I was asked the question: why am I talking so much about brand in my blogs lately? What happened to culture?
Well, if you read some of my past posts in past 6 months (Brand, Culture and Systems: It is a Beautiful Thing When All Align, Building a Purpose Inspired Brand, What Does Your Culture Look Like?) You will see that I have come to the conclusion that brand and culture are one in the same. Or I should stand to correct myself. They can be one in the same. And in the case of Nurse Next Door, they have become one in the same.

I have always believed in the Southwest Airlines way of branding – branding from the inside out. The theory goes that you can only have a powerful brand on the outside of your company when you have first, built a powerful brand on the inside of your company. It is where brand and culture meet. Your customers will buy your brand once. And if they have a great experience, if your brand matches your culture, and it aligns with what they expected, then they will continue to buy. That is called customer loyalty. As we know, a brand is simply a promise. And it is your culture that ultimately is the holder of that promise.

So for years we put our energy into designing and building our culture.
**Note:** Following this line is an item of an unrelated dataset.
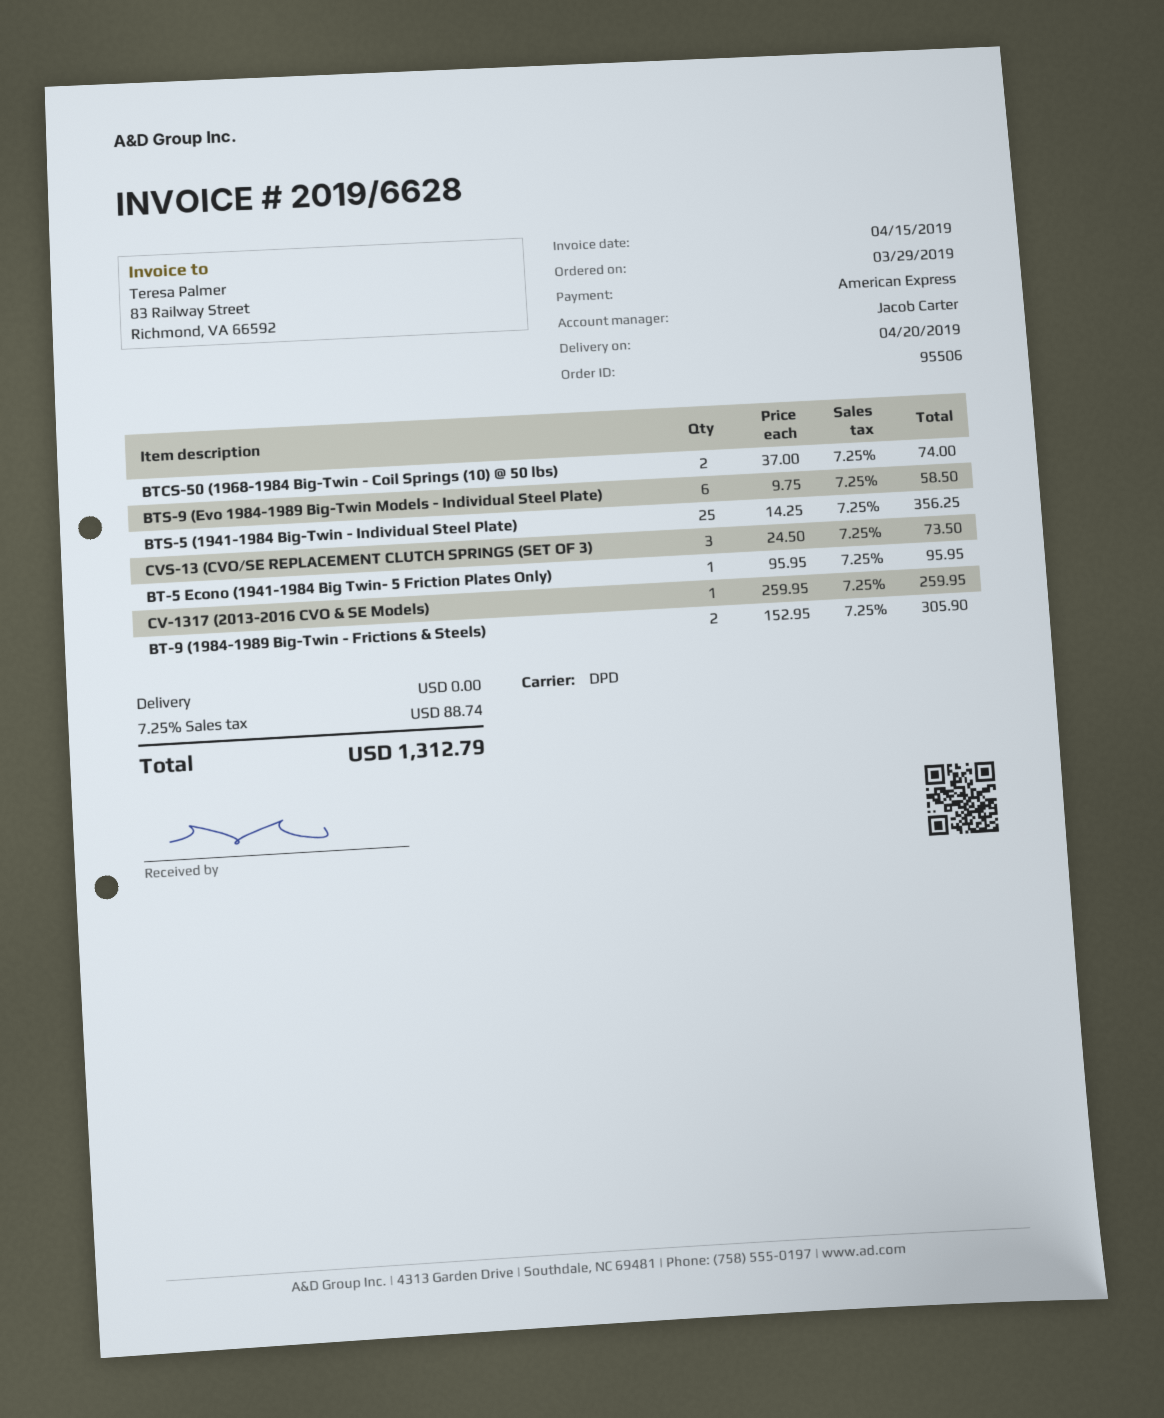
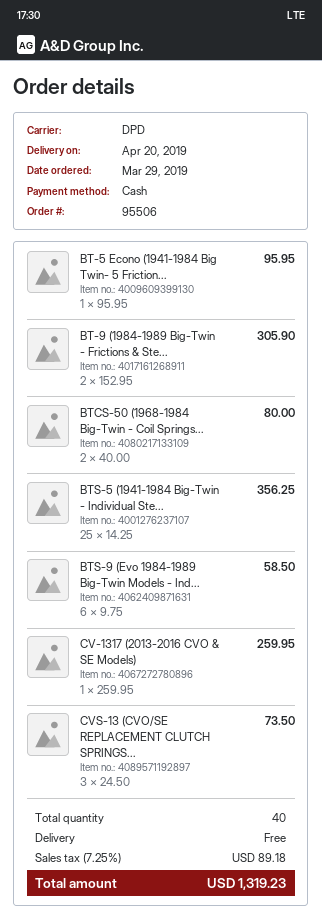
payment method: American Express -> cash
BTCS-50 (1968-1984 Big-Twin - Coil Springs (10) @ 50 lbs): 2 x 37.00 = 74.00 -> 2 x 40.00 = 80.00
tax: 7.25% = 88.74 -> 7.25% = 89.18
total: 1312.79 -> 1319.23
And we were successful at it. Once we did this, we started to align our brand with our culture. And as we began doing this, I woke up one day with the realization that they are the same thing. I now freely use the terms culture and brand in the same sentence. And I don’t differentiate between the two any longer.

And the beauty of this is that the same things that made our culture so successful – our maniacal focus on our four core values, and our rallying around our one common purpose, – is also starting to make our brand so successful. We are using the same components to build our brand. And as we do this, it just gets easier and easier. Just like I say in my speeches – When your core values are clear, decisions become easy. So I an now say the same thing about building our brand. We have such a tight focus on who we are and what we stand for, that it makes the science and art of building a brand that much easier.

And that is a good thing. Because we compete in a very fast growing but highly undifferentiated market. And this marriage of brand and culture is one of our not so secret weapons in the market place.